Note
Click here to download the full example code
Fitting Distributions¶
Histograms, PDF fits, Kernel Density.
from __future__ import absolute_import, print_function, division
# Author: Moritz Lotze <mlotze@km3net.de>
# License: BSD-3
import matplotlib.pyplot as plt
import numpy as np
import statsmodels.api as sm
from scipy.stats import norm
from sklearn.mixture import GaussianMixture
from sklearn.model_selection import GridSearchCV
from sklearn.neighbors import KernelDensity
import km3pipe.style.moritz # noqa
First generate some pseudodata: A bimodal gaussian, + noise.
N = 100
bmg = np.concatenate((
np.random.normal(15, 1, int(0.3 * N)),
np.random.normal(20, 1, int(0.7 * N))
))
noise_bmg = 0.5
data = np.random.normal(bmg, noise_bmg)[:, np.newaxis]
# make X axis for plots
x = np.linspace(5, 35, 3 * N + 1)
Histograms (nonparametric)¶
The simplest nonparametric density estimation tool is the Histogram. Choosing the binning manually can be tedious, however:
15 bins, spaced from data.min()
to data.max()
.
plt.hist(data, bins=15, alpha=.5, normed=True)
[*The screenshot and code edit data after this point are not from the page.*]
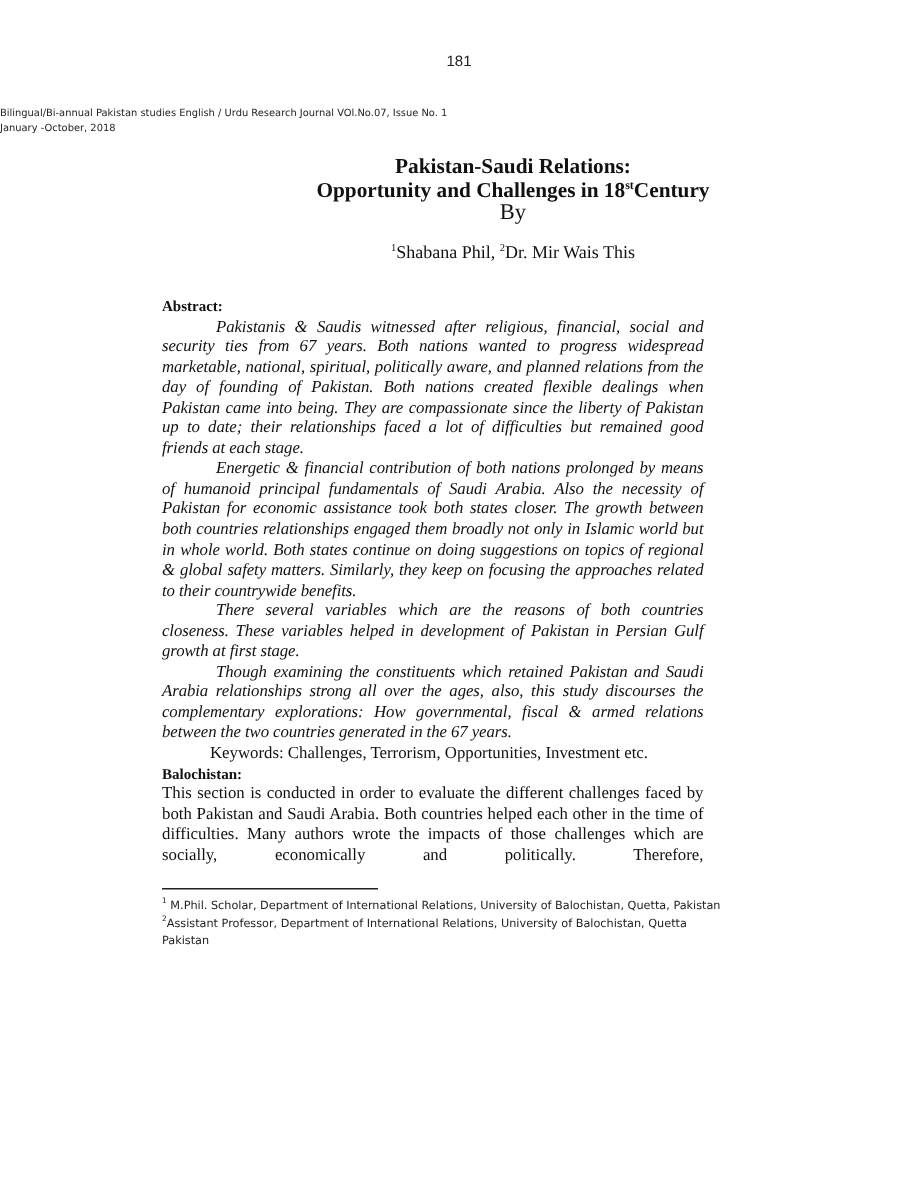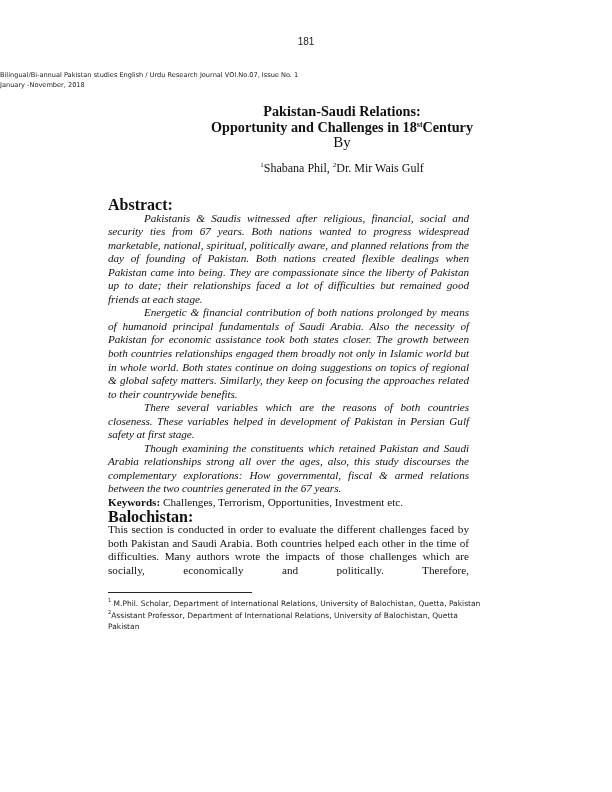--- a/index.html
+++ b/index.html
@@ -21,27 +21,27 @@
   .title-line { font-weight: bold; font-size: 14.2px; line-height: 15.5px; }
   .title-line sup { font-size: 8px; vertical-align: 5px; line-height: 0; }
   .by { font-size: 15px; line-height: 14px; }
   .authors { margin-top: 12px; font-size: 12px; line-height: 14px; }
   .authors sup { font-size: 7px; vertical-align: 5px; line-height: 0; }
 
   .body {
     position: absolute; top: 198px; left: 108px; width: 361px;
     font-family: "Liberation Serif", serif; font-size: 11.2px; line-height: 13.55px; color: #111;
   }
-  .heading { font-weight: bold; font-size: 16px; }
+  .heading { font-weight: bold; font-size: 10px; }
   .abstract p {
     margin: 0; font-style: italic; text-align: justify; text-align-last: left;
     text-indent: 36px; letter-spacing: -0.05px;
   }
   .keywords { margin: 0; }
-  .keywords b { font-weight: bold; }
+  .keywords b { font-weight: normal; margin-left: 32px; }
   .intro p { margin: 0; text-align: justify; text-align-last: justify; }
 
   .footnote-rule {
     position: absolute; top: 592px; left: 108px; width: 144px; height: 0;
     border-top: 0.8px solid #222;
   }
   .footnotes {
     position: absolute; top: 598px; left: 108px; width: 380px;
     font-family: "DejaVu Sans", sans-serif; font-size: 7.5px; line-height: 11.5px; color: #222;
   }
@@ -50,36 +50,36 @@
 </style>
 </head>
 <body>
 
 <div class="page">
 
   <div class="page-number">181</div>
 
   <div class="journal-header">
     <div>Bilingual/Bi-annual Pakistan studies English / Urdu Research Journal VOl.No.07, Issue No. 1</div>
-    <div>January -November, 2018</div>
+    <div>January -October, 2018</div>
   </div>
 
   <div class="title-block">
     <div class="title-line">Pakistan-Saudi Relations:</div>
     <div class="title-line"><span>Opportunity and Challenges in 18</span><sup>st</sup><span>Century</span></div>
     <div class="by">By</div>
-    <div class="authors"><sup>1</sup><span>Shabana Phil, </span><sup>2</sup><span>Dr. Mir Wais Gulf</span></div>
+    <div class="authors"><sup>1</sup><span>Shabana Phil, </span><sup>2</sup><span>Dr. Mir Wais This</span></div>
   </div>
 
   <div class="body">
     <div class="abstract">
       <div class="heading">Abstract:</div>
       <p>Pakistanis &amp; Saudis witnessed after religious, financial, social and security ties from 67 years. Both nations wanted to progress widespread marketable, national, spiritual, politically aware, and planned relations from the day of founding of Pakistan. Both nations created flexible dealings when Pakistan came into being. They are compassionate since the liberty of Pakistan up to date; their relationships faced a lot of difficulties but remained good friends at each stage.</p>
       <p>Energetic &amp; financial contribution of both nations prolonged by means of humanoid principal fundamentals of Saudi Arabia. Also the necessity of Pakistan for economic assistance took both states closer. The growth between both countries relationships engaged them broadly not only in Islamic world but in whole world. Both states continue on doing suggestions on topics of regional &amp; global safety matters. Similarly, they keep on focusing the approaches related to their countrywide benefits.</p>
-      <p>There several variables which are the reasons of both countries closeness. These variables helped in development of Pakistan in Persian Gulf safety at first stage.</p>
+      <p>There several variables which are the reasons of both countries closeness. These variables helped in development of Pakistan in Persian Gulf growth at first stage.</p>
       <p>Though examining the constituents which retained Pakistan and Saudi Arabia relationships strong all over the ages, also, this study discourses the complementary explorations: How governmental, fiscal &amp; armed relations between the two countries generated in the 67 years.</p>
     </div>
     <p class="keywords"><b>Keywords:</b><span> Challenges, Terrorism, Opportunities, Investment etc.</span></p>
     <div class="intro">
       <div class="heading">Balochistan:</div>
       <p>This section is conducted in order to evaluate the different challenges faced by both Pakistan and Saudi Arabia. Both countries helped each other in the time of difficulties. Many authors wrote the impacts of those challenges which are socially, economically and politically. Therefore,</p>
     </div>
   </div>
 
   <div class="footnote-rule"></div>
Fit Distribution via Maximum Likelihood¶
If we have a hypothesis what the distribution looks like (e.g. gaussian), and want to fit its parameters.
The nice thing is, you can define your own PDFs in scipy and fit it. Or take one from the dozens of pre-defined ones.
However, there is no bimodal gaussian implemented in scipy yet :/ In this case, either define it yourself, or use a GMM (below)
mu, sig = norm.fit(data)
plt.fill_between(x, norm(mu, sig).pdf(x), alpha=.5, label='Fitted')
plt.legend()
print('Unimodal Gaussian Fit: Mean {:.4}, stdev {:.4}'.format(mu, sig))
plt.hist(data, bins='auto', alpha=.3, normed=True)
Out:
Unimodal Gaussian Fit: Mean 18.54, stdev 2.608
As expected, the result is rather silly, since we are only fitting one of the two gaussians.
Fit Gaussian Mixture Model (GMM)¶
Assuming the data is the sum of one or more gaussians. Easily handles multidimensional case as well.
gmm = GaussianMixture(n_components=2, covariance_type='spherical')
gmm.fit(data)
mu1 = gmm.means_[0, 0]
mu2 = gmm.means_[1, 0]
var1, var2 = gmm.covariances_
wgt1, wgt2 = gmm.weights_
print(
'''Fit:
1: Mean {:.4}, var {:.4}, weight {:.4}
2: Mean {:.4}, var {:.4}, weight {:.4}
'''.format(mu1, var1, wgt1, mu2, var2, wgt2)
)
plt.hist(data, bins='auto', alpha=.3, normed=True)
plt.vlines((mu1, mu2), ymin=0, ymax=0.35, label='Fitted Means')
plt.plot(x, norm.pdf(x, mu1, np.sqrt(var1)))
plt.plot(x, norm.pdf(x, mu2, np.sqrt(var2)))
plt.legend()
plt.title('Gaussian Mixture Model')
Out:
Fit:
1: Mean 20.12, var 1.028, weight 0.685
2: Mean 15.11, var 2.205, weight 0.315
Kernel Density: (non-parametric)¶
If we have no strong assumptions about the underlying pdf.
“Smooth out” each event with a kernel (e.g. gaussian) of a certain bandwidth, then add together all these mini-functions.
The “bandwidth” (width of the kernel function) depends on the data, and can be estimated using cross-validation + maximum likelihood
in Statsmodels
dens = sm.nonparametric.KDEUnivariate(data)
dens.fit()
kde_sm = dens.evaluate(x)
plt.fill_between(x, kde_sm, alpha=.5, label='KDE')
plt.hist(data, bins='auto', alpha=.3, normed=True)
in scikit-learn
params = {'bandwidth': np.logspace(-2, 2, 50)}
grid = GridSearchCV(KernelDensity(), params)
grid.fit(data)
print("best bandwidth: {0}".format(grid.best_estimator_.bandwidth))
# use the best estimator to compute the kernel density estimate
kde_best = grid.best_estimator_
kde_sk = np.exp(kde_best.score_samples(x[:, np.newaxis]))
plt.fill_between(x, kde_sk, alpha=.5, label='KDE')
plt.hist(data, bins='auto', alpha=.3, normed=True)
Out:
best bandwidth: 3.3932217718953264
References¶
- B.W. Silverman, “Density Estimation for Statistics and Data Analysis”
- Hastie, Tibshirani and Friedman, “The Elements of Statistical Learning: Data Mining, Inference, and Prediction”, Springer (2009)
- Liu, R., Yang, L. “Kernel estimation of multivariate cumulative distribution function.” Journal of Nonparametric Statistics (2008)
Total running time of the script: ( 0 minutes 3.621 seconds)